▸ **What to do**: Pull out every line below that contains the word "Process".

▸ **Data provided**:
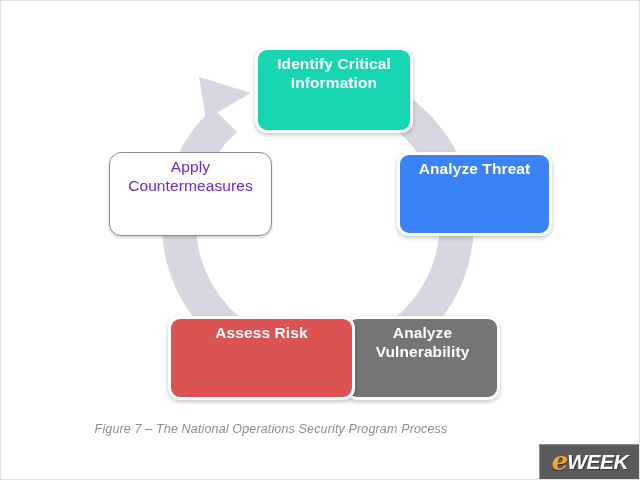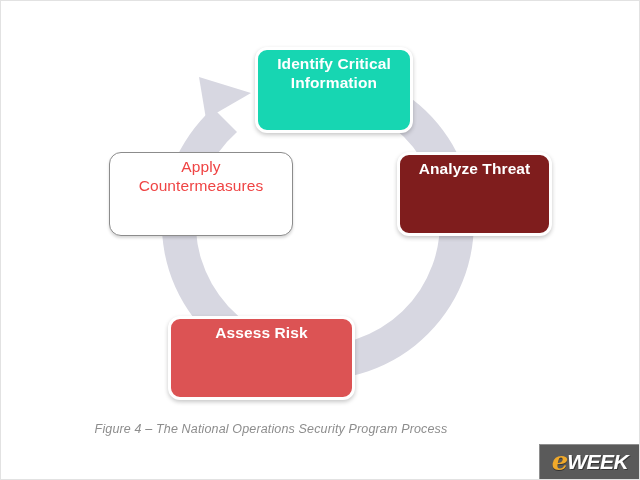--- a/index.html
+++ b/index.html
@@ -86,10 +86,10 @@
   .node-countermeasures {
     left: 108px;
     top: 151px;
-    width: 184px;
+    width: 163px;
     height: 84px;
     background: #ffffff;
-    color: #ef4444;
+    color: #6d28d9;
     border: 1px solid #8c8c8c;
     box-shadow: 0 2px 3px rgba(0,0,0,0.16);
     font-weight: 400;

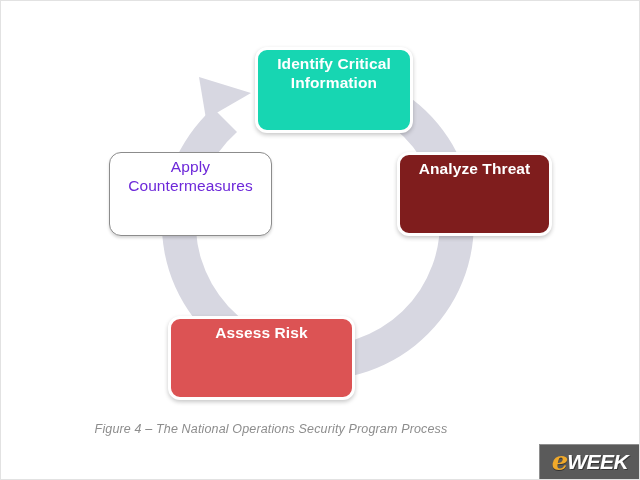--- a/index.html
+++ b/index.html
@@ -64,7 +64,7 @@
     top: 151px;
     width: 155px;
     height: 84px;
-    background: #7f1d1d;
+    background: #3b82f6;
     color: #ffffff;
   }
   .node-vulnerability {

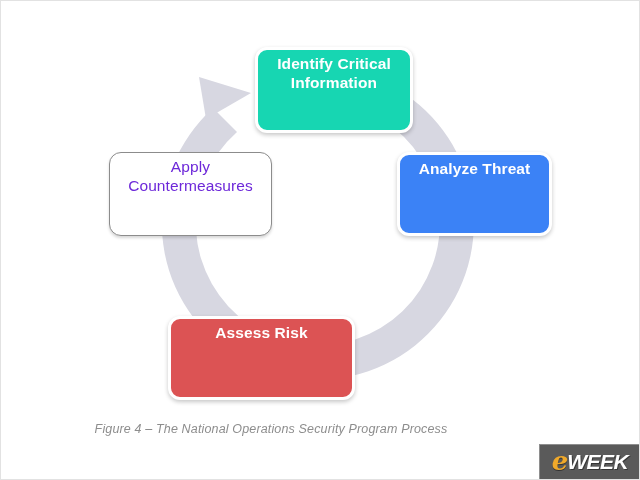--- a/index.html
+++ b/index.html
@@ -176,6 +176,10 @@
     <span class="node-label">Analyze Threat</span>
   </div>
 
+  <div class="node node-vulnerability">
+    <span class="node-label">Analyze
+Vulnerability</span>
+  </div>
 
   <div class="node node-risk">
     <span class="node-label">Assess Risk</span>

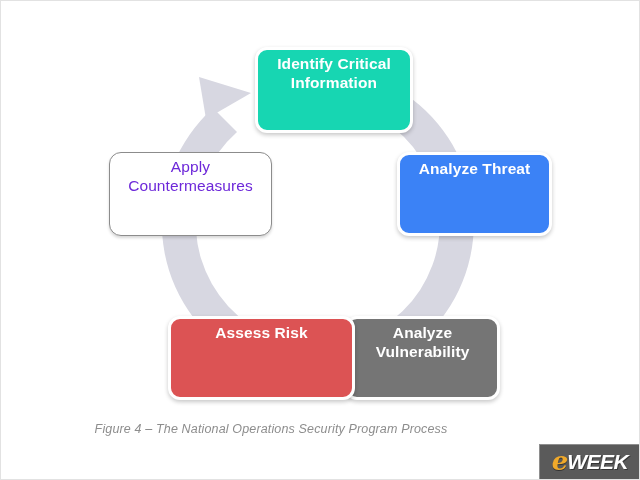--- a/index.html
+++ b/index.html
@@ -190,7 +190,7 @@
 Countermeasures</span>
   </div>
 
-  <div id="caption">Figure 4 – The National Operations Security Program Process</div>
+  <div id="caption">Figure 7 – The National Operations Security Program Process</div>
 
   <div id="logo">
     <div id="logo-inner">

▸ **Solution to this problem**:
-  <div id="caption">Figure 4 – The National Operations Security Program Process</div>
+  <div id="caption">Figure 7 – The National Operations Security Program Process</div>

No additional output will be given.